### Data extracts

☆ ☆ ☆

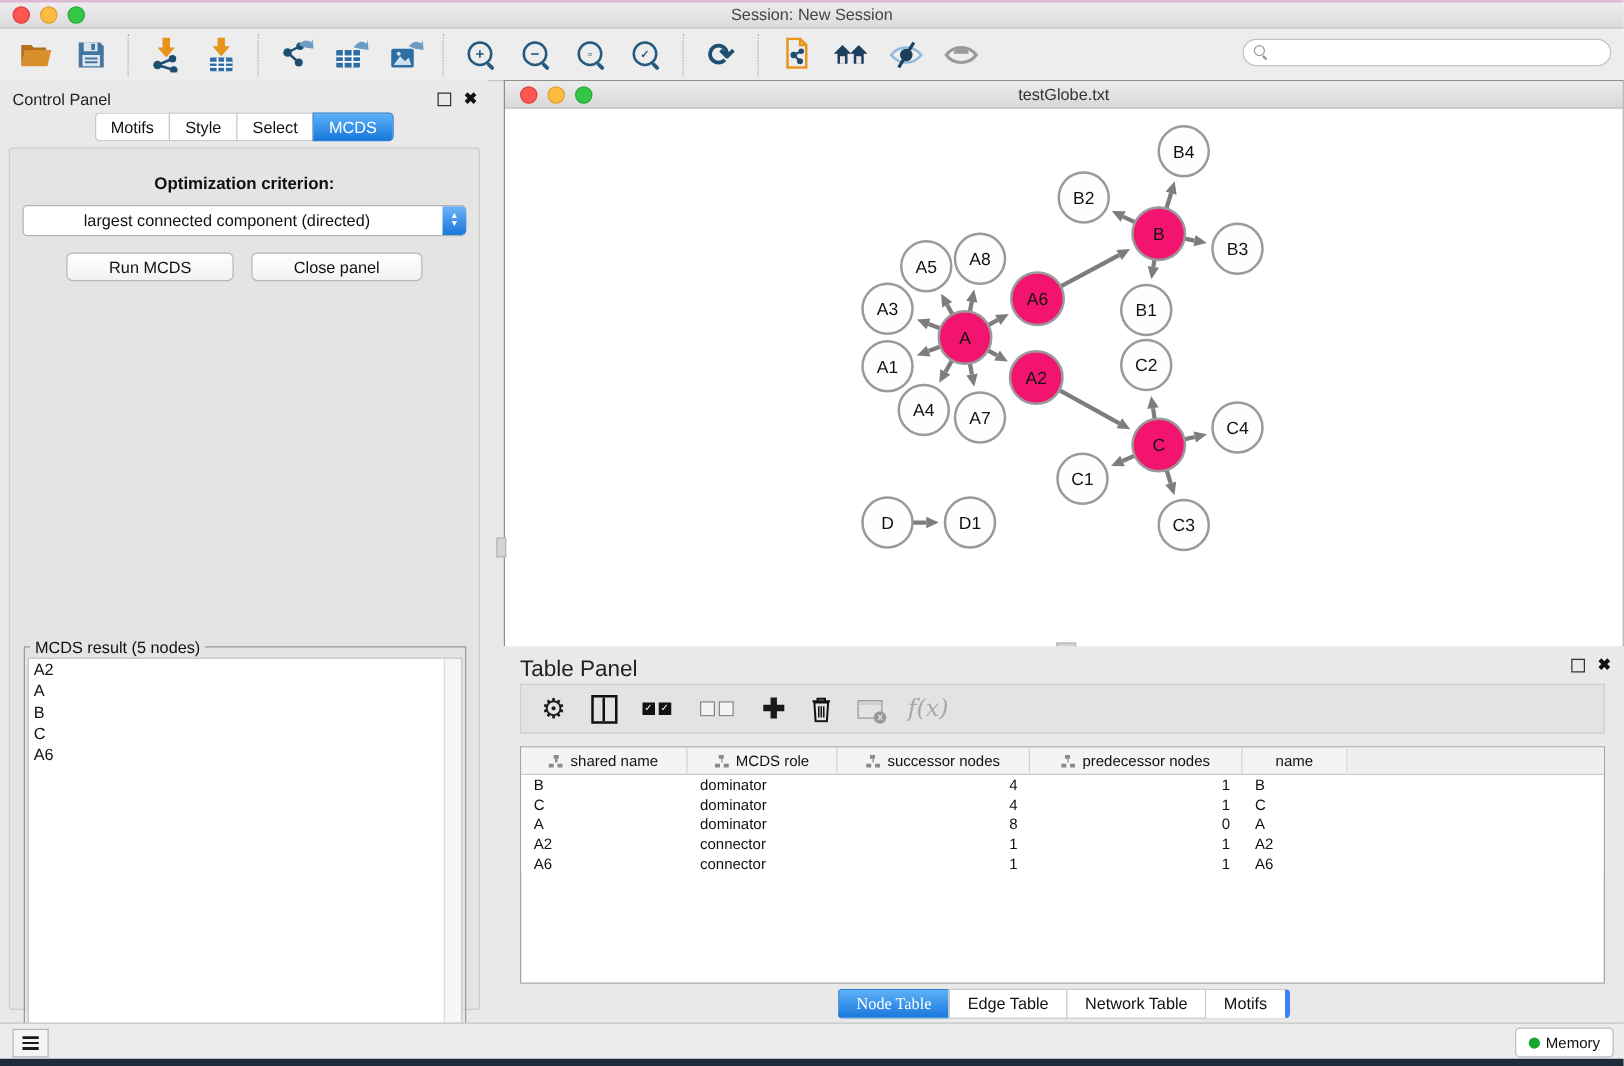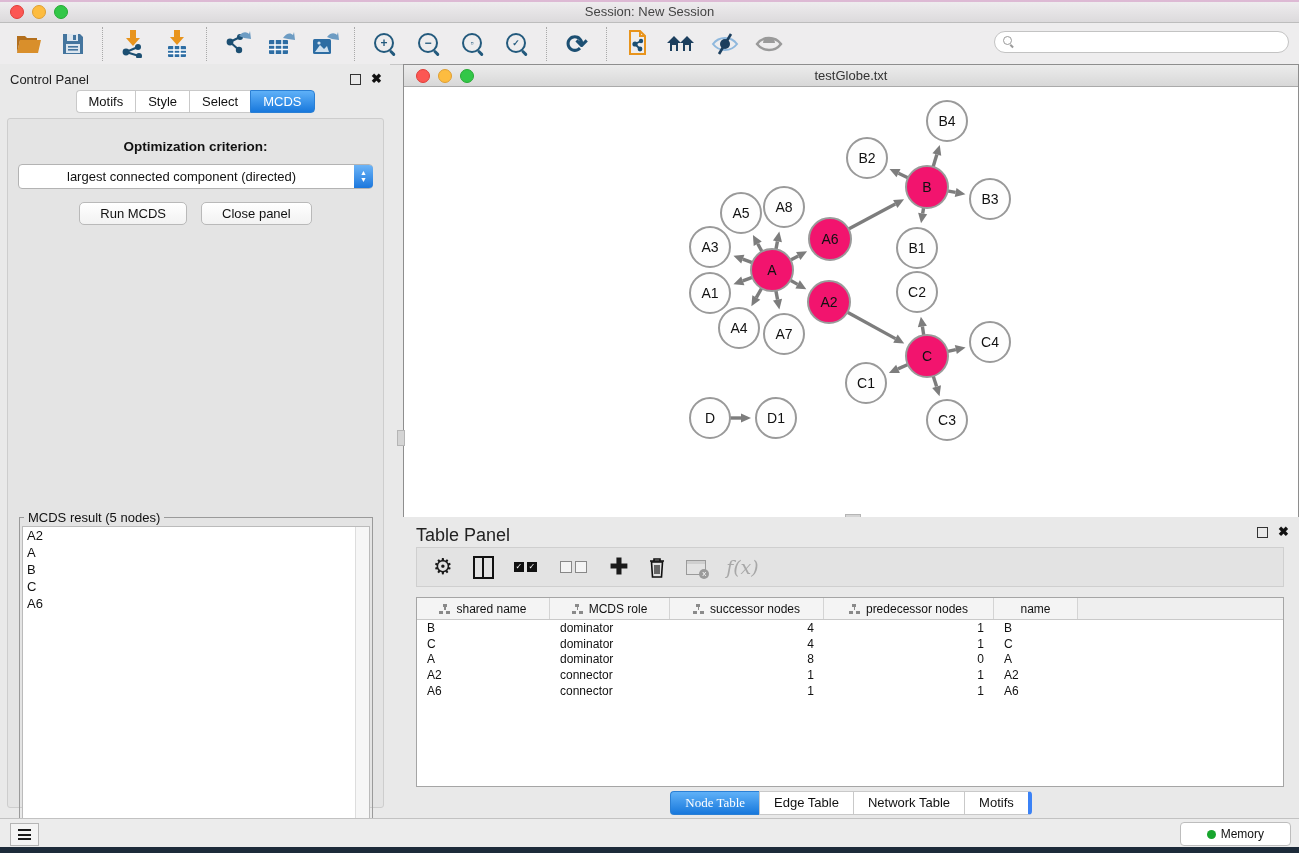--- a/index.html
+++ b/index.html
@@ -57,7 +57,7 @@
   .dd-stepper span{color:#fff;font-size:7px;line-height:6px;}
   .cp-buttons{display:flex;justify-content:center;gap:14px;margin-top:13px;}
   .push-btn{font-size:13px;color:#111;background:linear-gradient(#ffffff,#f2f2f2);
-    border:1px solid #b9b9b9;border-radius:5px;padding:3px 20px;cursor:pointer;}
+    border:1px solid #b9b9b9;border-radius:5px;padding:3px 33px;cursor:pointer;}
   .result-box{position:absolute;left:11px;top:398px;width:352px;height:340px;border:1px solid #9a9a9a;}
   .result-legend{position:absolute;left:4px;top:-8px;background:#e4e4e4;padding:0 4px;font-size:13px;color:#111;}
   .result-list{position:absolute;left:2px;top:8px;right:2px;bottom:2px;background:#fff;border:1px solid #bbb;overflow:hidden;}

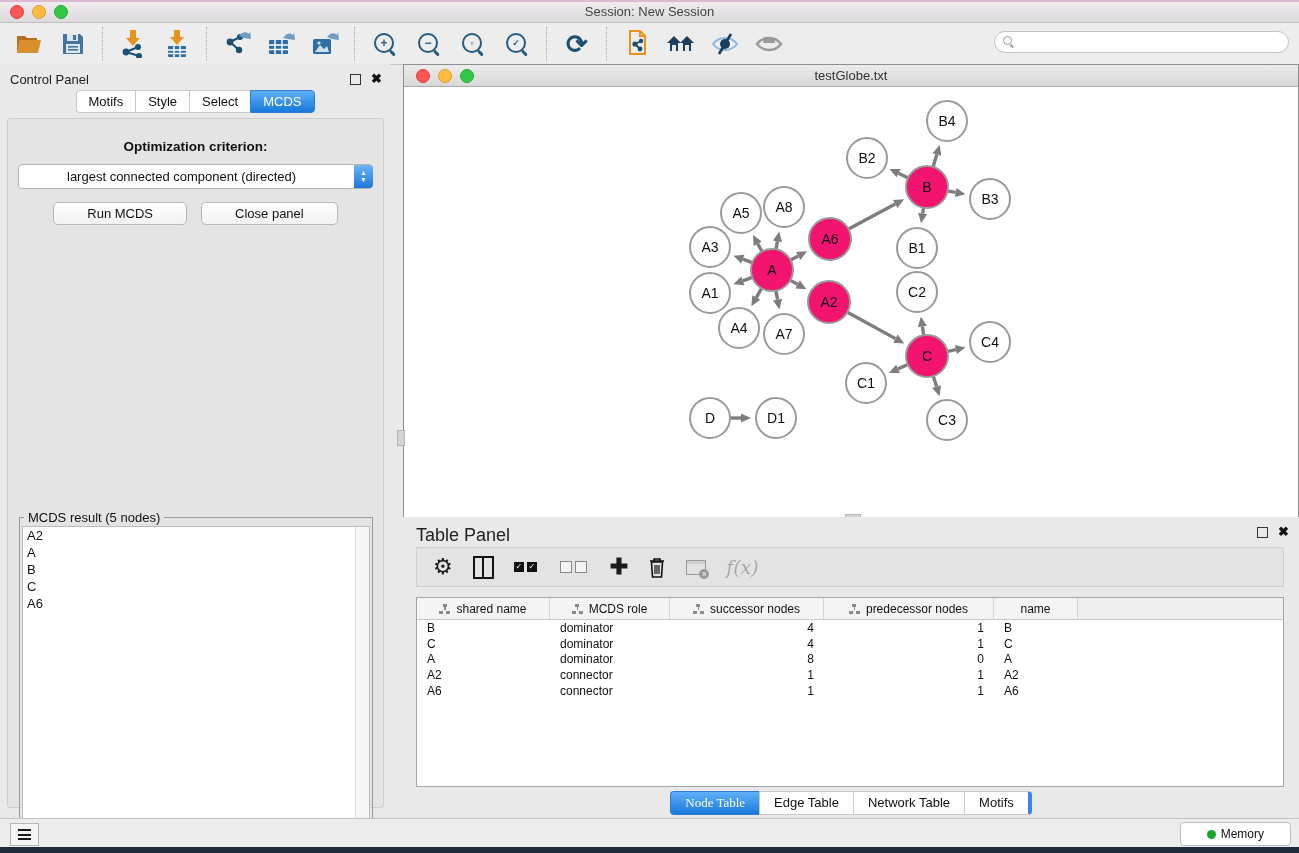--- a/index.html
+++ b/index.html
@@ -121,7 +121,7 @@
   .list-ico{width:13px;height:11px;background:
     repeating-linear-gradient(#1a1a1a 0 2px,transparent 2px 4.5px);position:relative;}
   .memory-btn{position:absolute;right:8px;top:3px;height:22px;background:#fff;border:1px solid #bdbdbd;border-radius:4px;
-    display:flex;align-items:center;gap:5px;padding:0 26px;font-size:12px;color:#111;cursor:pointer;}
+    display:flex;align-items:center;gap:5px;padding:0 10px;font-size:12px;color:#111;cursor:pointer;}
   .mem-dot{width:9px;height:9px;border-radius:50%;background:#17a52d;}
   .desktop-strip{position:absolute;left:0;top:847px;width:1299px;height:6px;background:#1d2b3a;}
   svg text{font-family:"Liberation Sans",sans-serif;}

☆ ☆ ☆

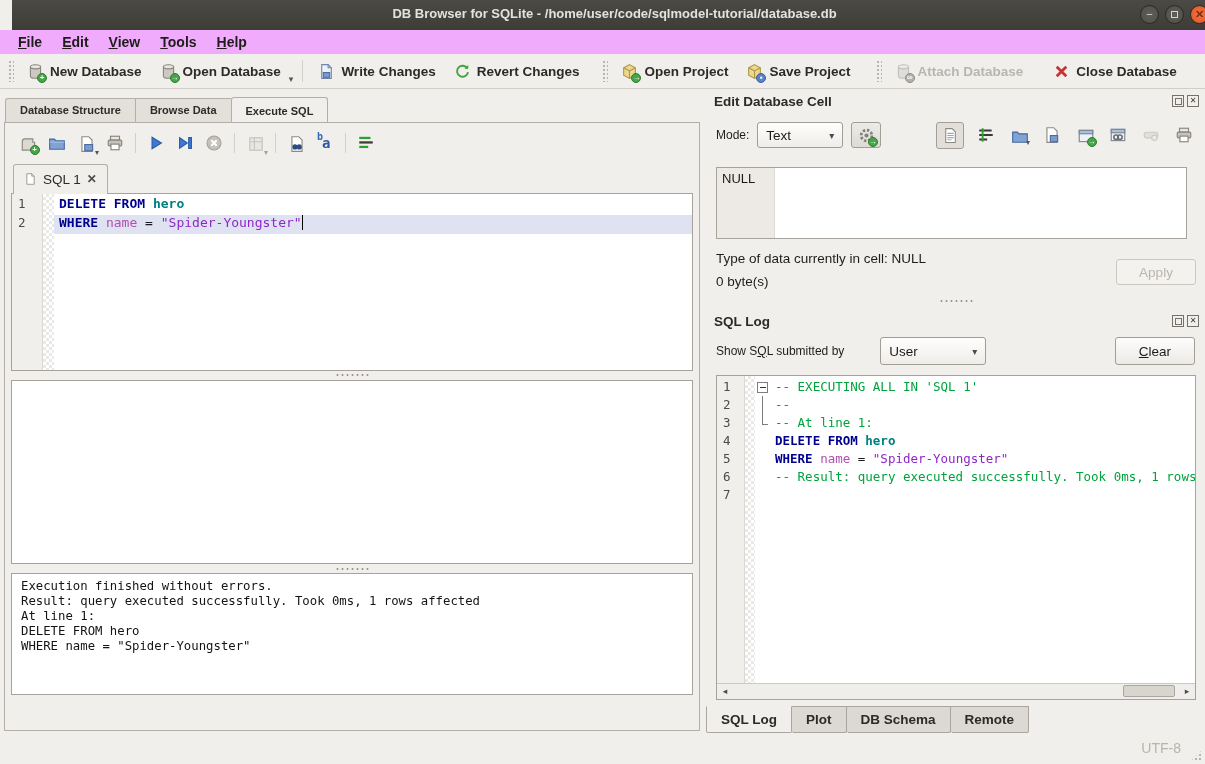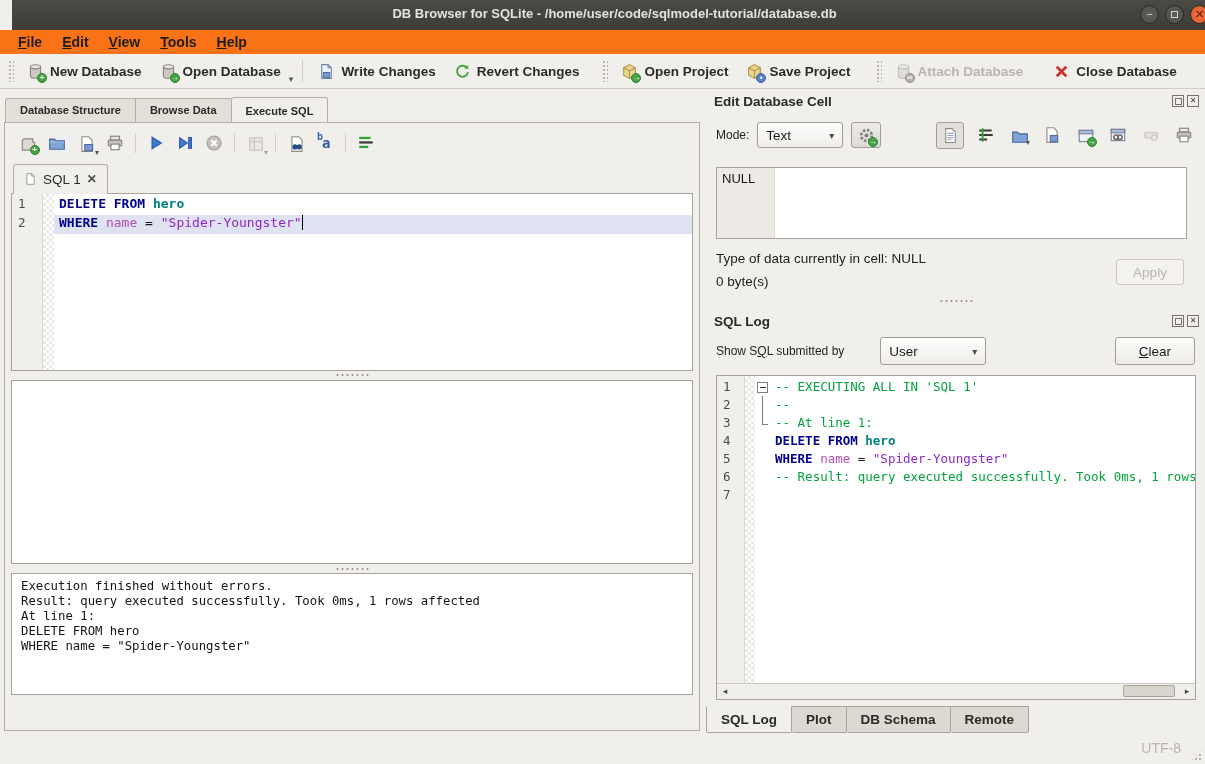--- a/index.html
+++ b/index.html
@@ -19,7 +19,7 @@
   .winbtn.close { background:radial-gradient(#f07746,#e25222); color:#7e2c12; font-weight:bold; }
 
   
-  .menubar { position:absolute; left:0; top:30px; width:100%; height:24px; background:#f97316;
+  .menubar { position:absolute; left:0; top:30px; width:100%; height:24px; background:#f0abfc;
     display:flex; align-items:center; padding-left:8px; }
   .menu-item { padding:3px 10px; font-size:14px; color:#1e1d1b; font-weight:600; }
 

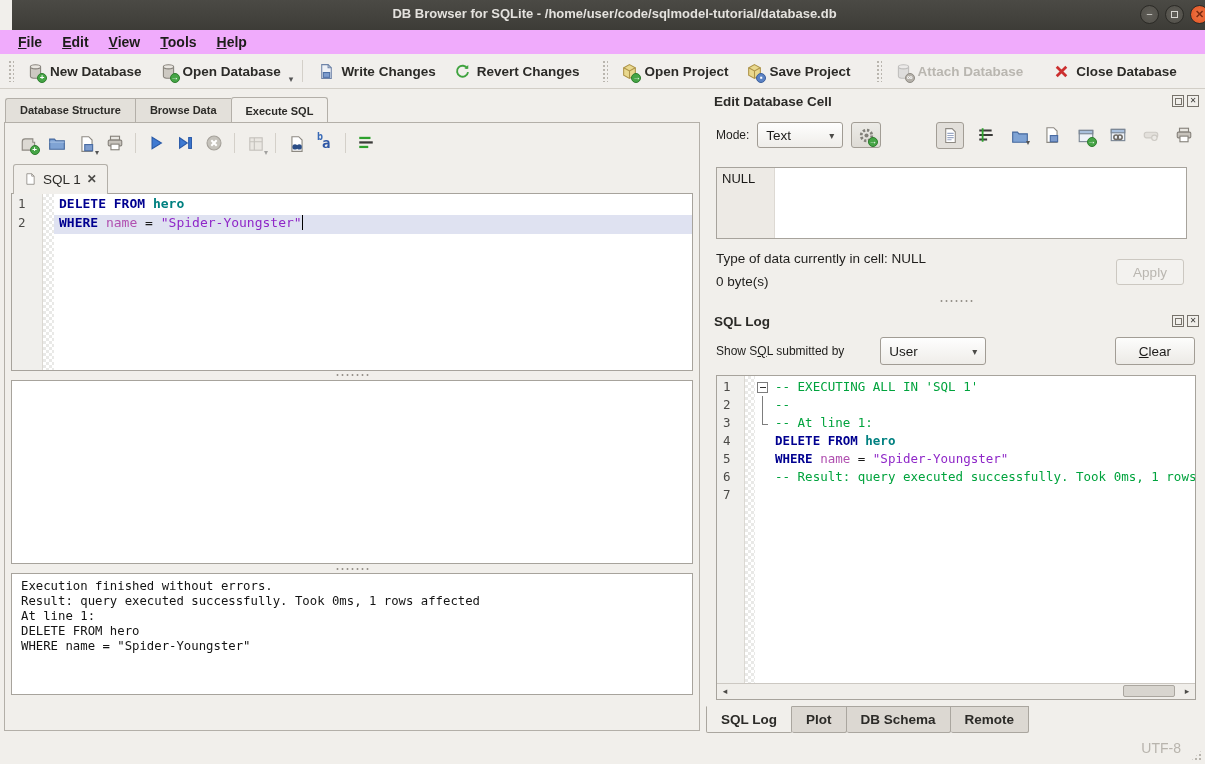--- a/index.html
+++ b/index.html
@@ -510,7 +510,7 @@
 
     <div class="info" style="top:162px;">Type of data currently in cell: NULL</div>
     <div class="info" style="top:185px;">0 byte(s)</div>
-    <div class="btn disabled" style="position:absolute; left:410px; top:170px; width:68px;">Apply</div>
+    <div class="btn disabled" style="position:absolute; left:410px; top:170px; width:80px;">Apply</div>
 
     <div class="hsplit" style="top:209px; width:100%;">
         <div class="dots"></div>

☆ ☆ ☆

### What this task involves
Would you please repeat exactly the lines above, starting at the line with "width:100%; height:24px; background:#f97316;" and stopping at the line with "display:flex; align-items:center; padding-left:8px;", both included?

### Finished task
-  .menubar { position:absolute; left:0; top:30px; width:100%; height:24px; background:#f97316;
+  .menubar { position:absolute; left:0; top:30px; width:100%; height:24px; background:#f0abfc;
     display:flex; align-items:center; padding-left:8px; }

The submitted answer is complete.